What do Australian auditors look for in an ApprovalMax or similar approval workflow audit trail?
Auditors look for evidence that controls were consistently applied: that all invoices went through the approval workflow, that approvals were within the approver's delegated authority, that exceptions were documented and resolved, and that the delegation matrix in the system matches the business's current authority policy. They increasingly ask for evidence that supplier validation occurred before approval - a check that most approval workflow tools do not perform natively.
Does finance automation reduce the time an audit takes?
Yes, when the audit trail is comprehensive. When auditors can access a self-documenting trail that shows verification, exception handling, and approval events in sequence, they can verify controls more quickly than with manual processes. When the trail records only approvals without the preceding verification steps, auditors must request additional documentation - which adds time rather than reducing it.
What is the difference between an audit trail and an audit report in finance automation?

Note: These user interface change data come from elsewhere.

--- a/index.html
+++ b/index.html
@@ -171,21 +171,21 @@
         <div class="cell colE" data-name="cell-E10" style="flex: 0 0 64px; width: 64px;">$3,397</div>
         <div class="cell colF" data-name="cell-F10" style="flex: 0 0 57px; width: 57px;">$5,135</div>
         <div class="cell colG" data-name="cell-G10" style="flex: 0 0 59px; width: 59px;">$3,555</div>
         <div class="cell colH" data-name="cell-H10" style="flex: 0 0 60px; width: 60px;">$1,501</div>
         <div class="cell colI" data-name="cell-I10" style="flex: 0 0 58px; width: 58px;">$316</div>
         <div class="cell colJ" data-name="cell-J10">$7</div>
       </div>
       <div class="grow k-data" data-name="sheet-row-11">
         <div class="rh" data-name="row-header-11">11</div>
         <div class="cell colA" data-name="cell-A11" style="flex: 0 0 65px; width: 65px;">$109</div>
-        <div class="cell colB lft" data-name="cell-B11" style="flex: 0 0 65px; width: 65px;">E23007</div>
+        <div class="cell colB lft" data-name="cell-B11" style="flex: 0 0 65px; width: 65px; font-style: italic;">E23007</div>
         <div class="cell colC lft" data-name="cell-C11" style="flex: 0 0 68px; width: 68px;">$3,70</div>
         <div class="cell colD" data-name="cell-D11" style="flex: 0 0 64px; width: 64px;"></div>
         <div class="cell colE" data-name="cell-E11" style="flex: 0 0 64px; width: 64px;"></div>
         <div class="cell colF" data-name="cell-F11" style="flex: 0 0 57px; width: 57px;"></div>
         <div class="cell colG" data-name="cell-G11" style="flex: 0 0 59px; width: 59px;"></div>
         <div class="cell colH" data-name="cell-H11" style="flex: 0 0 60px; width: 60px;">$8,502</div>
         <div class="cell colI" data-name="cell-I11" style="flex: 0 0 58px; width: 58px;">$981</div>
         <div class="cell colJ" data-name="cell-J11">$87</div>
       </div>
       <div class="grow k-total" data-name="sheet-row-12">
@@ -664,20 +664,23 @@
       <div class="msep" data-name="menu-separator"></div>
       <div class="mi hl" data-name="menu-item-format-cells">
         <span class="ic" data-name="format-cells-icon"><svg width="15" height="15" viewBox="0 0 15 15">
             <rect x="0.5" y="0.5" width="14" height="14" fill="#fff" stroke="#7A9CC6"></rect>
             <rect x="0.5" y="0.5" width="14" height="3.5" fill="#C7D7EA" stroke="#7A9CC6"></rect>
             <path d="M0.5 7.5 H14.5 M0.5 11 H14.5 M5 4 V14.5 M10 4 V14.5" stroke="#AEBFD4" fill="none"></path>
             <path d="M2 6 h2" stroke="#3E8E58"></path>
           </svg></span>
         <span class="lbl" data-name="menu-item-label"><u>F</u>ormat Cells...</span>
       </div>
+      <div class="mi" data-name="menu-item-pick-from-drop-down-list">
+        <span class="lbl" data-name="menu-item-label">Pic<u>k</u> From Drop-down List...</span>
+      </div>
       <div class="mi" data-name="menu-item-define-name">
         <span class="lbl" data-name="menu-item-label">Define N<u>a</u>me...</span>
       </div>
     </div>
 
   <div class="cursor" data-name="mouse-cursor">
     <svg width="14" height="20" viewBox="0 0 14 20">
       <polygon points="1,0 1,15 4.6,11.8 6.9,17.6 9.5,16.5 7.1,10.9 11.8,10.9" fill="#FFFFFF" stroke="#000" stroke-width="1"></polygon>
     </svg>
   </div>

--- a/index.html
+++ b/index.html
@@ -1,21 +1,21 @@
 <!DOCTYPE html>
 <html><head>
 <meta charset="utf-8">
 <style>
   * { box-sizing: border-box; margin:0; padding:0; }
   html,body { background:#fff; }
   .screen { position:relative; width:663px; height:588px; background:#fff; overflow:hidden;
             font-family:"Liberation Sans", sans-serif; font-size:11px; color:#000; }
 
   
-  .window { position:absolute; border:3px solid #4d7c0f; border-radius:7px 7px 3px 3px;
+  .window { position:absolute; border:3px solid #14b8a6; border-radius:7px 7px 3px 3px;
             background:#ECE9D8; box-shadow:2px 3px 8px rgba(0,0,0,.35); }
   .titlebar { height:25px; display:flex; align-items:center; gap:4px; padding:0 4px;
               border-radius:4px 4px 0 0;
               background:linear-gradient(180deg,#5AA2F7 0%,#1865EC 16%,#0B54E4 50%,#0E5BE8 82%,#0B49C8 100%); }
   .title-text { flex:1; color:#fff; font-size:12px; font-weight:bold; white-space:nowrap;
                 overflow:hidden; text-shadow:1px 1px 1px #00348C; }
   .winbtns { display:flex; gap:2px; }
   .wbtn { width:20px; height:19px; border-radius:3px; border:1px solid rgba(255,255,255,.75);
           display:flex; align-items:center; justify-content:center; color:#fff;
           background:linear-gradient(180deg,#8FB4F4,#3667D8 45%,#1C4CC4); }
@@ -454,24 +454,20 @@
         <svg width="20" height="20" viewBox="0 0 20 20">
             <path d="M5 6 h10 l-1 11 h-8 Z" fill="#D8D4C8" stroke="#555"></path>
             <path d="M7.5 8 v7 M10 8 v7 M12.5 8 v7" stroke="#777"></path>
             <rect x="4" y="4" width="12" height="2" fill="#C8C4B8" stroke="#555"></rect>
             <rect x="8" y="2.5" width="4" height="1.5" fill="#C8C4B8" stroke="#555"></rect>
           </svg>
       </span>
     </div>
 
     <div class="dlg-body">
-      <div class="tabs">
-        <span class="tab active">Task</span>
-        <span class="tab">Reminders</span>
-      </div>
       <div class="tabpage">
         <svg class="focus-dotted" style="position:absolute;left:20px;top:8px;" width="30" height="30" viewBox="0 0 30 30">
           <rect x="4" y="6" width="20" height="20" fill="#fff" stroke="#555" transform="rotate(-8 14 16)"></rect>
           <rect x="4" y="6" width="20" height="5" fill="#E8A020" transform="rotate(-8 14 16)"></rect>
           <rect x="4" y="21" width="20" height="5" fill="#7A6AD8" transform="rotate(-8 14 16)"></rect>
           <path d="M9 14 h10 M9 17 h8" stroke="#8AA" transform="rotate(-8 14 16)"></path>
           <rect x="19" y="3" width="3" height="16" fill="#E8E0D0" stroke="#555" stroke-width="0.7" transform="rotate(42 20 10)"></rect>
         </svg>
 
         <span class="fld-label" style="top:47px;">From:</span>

An audit trail is the continuous record of events in the system - every action, timestamp, and user associated with each invoice as it moves through the workflow. An audit report is a formatted summary produced at a specific point (typically final approval) that presents the key events in a readable form. Auditors typically want access to both - the report for quick review and the underlying trail for verification of specific items.
How should finance teams configure their approval workflow platform to satisfy Australian audit requirements?
Configure the delegation matrix to match the current documented authority policy and review it when staff change. Enable exception logging with mandatory resolution fields. Establish supplier validation as a pre-routing step with the outcome recorded in the workflow. Confirm that segregation of duties is enforced by the system rather than by policy. Review the accounts payable automation configuration before the audit period begins, not after.